The conversation with trainees that day provided further disturbing insights. One woman revealed that she was pregnant and that her husband was beating her. She was overcoming her shame to ask for advice. Her courage inspired the other trainees to reveal that every single one of the women had been beaten by their husbands at some time during their marriage, many recently. These were some of the most well-respected women in their villages. When asked if Lesotho needed a law to punish men who beat their wives, they all enthusiastically agreed. On second thought, however, they all felt that punishment (i.e. jail) would only make their husbands worse. And, as they stated, marriage in Lesotho is for life. In the end, there were no final answers, but we offered what support we could. We did suggest that the pregnant woman, whose husband was beating her, go to live with relatives until her baby was delivered.
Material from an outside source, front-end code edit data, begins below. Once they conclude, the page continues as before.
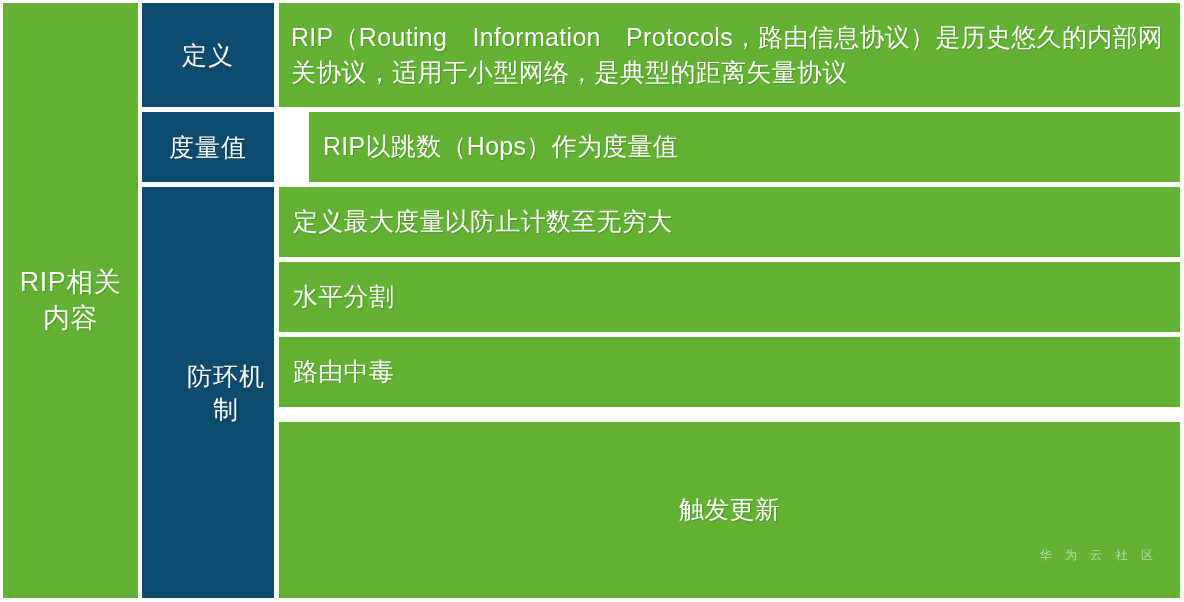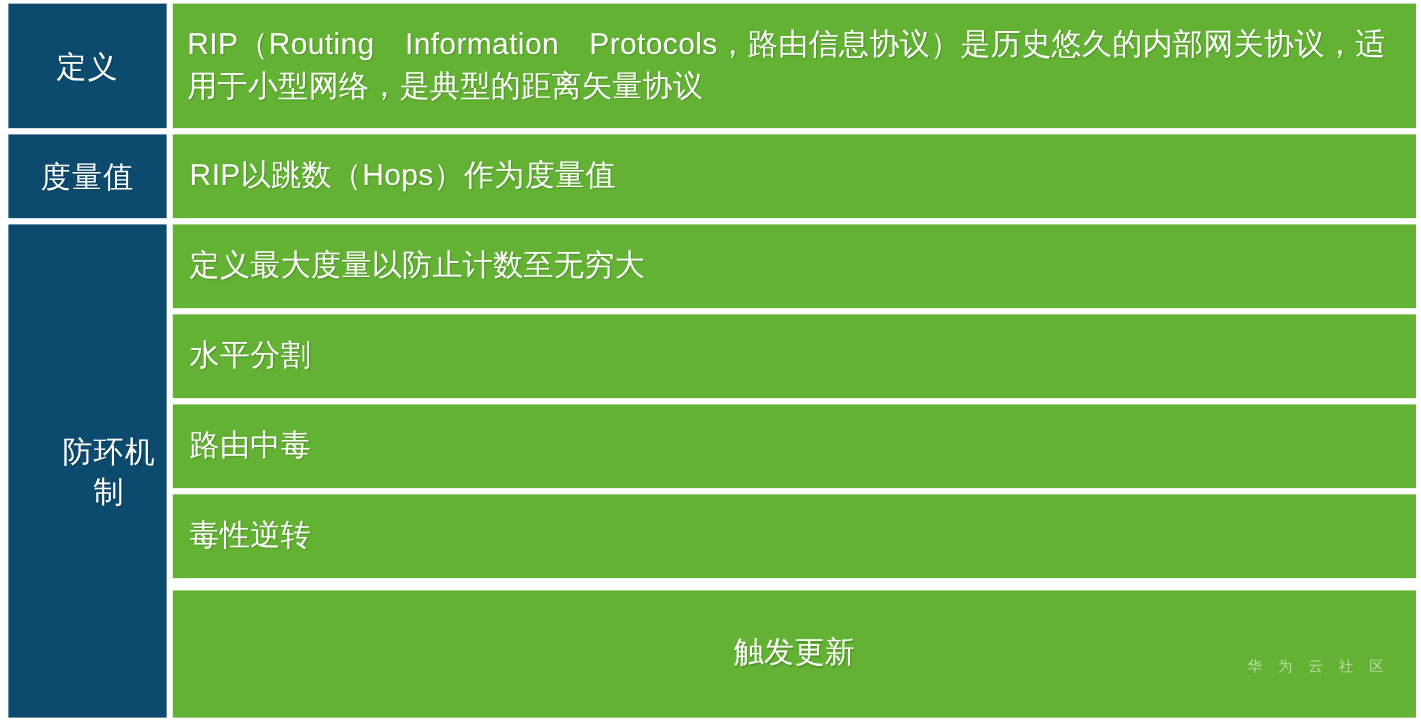--- a/index.html
+++ b/index.html
@@ -96,7 +96,7 @@
   .content-gap { flex: 0 0 5px; background: #ffffff; }
 
   .cell-def    { flex: 0 0 104px; font-size: 25px; padding-left: 12px; }
-  .cell-metric { flex: 0 0 70px; }
+  .cell-metric { flex: 0 0 70px; margin-left: 30px; }
   .cell-loop   { flex: 0 0 70px; }
   .cell-loop-last { flex: 1 1 auto; position: relative; justify-content: center; }
 

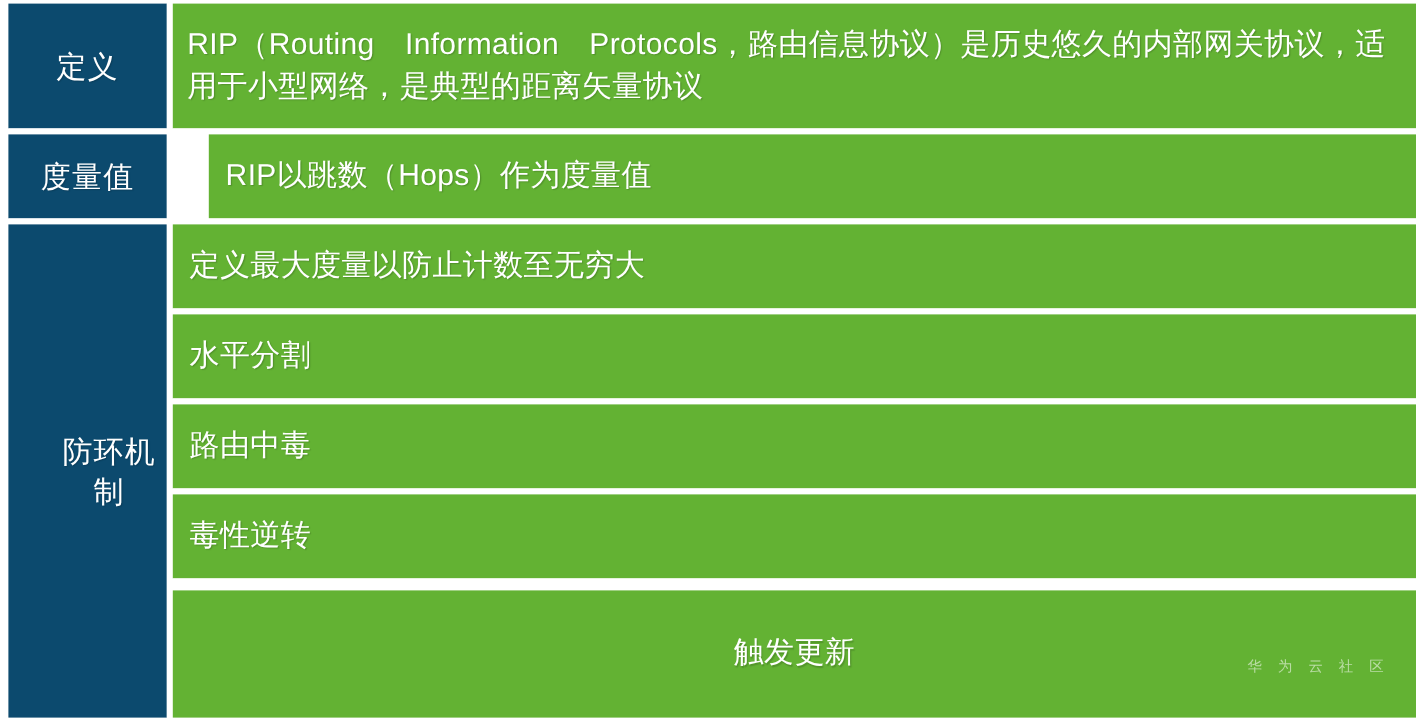--- a/index.html
+++ b/index.html
@@ -120,6 +120,12 @@
 
 <div id="table-root">
 
+  <div class="col-category">
+    <div>
+      <span>RIP相关</span><br>
+      <span>内容</span>
+    </div>
+  </div>
 
   <div class="vgap-1"></div>
 

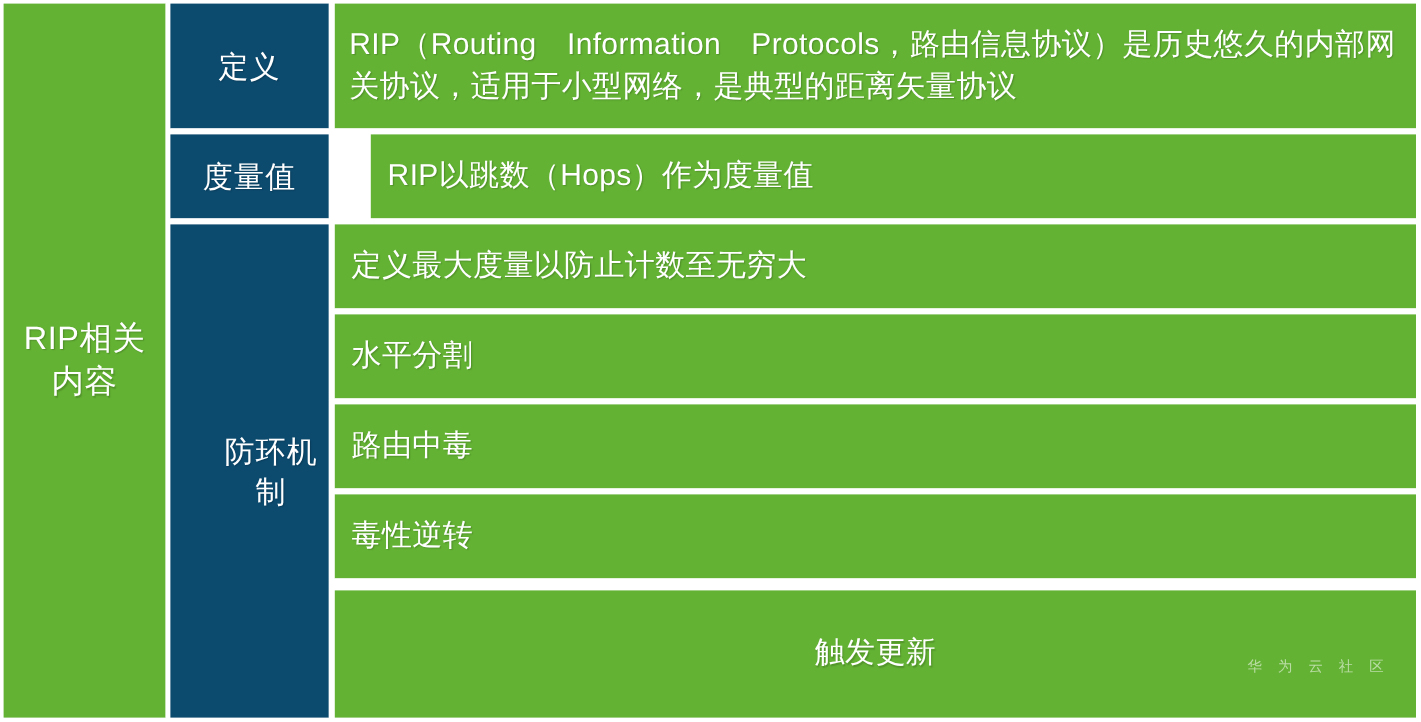--- a/index.html
+++ b/index.html
@@ -158,7 +158,6 @@
     <div class="content-cell cell-loop">路由中毒</div>
     <div class="content-gap"></div>
 
-    <div class="content-cell cell-loop">毒性逆转</div>
     <div class="content-gap"></div>
 
     <div class="content-gap"></div>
It is obvious that healthcare becomes secondary to social change in such cases. In many developing countries, this social change needs to occur at the level of national and international recognition of basic human rights and equality. More often, though, the struggle depends more directly on cultural adjustments within families and villages. The need to empower women and establish at least a collaborative alignment with the men is a ringing priority for any successful healthcare program.
Wendy Day October 1988: Before my departure, I distinctly remember sitting in front of my stone hut catching some of the last warm sun rays before the approaching winter and listening to the bells of the goats and the singing of a herd boy on the nearby slopes. I was feeling the sweet sadness of leaving a country that had been my home for the past two-and-a-half years and realizing that I may never see those beautiful mountains or friendly faces again.
Personally I had chosen to take the opportunity to work in Lesotho partly to take a break from the fast pace of city life and the job I was becoming burned out in, to show my child another way of life, and to do some fulfilling type of work. Although it wasn’t achieved without difficulty, I think I experienced more richness than I ever imagined. Professionally, I was to set up a primary healthcare program and devote most of my energy to education.
The unpredictable surprise was how much the community taught me about truth, cooperation, and selflessness.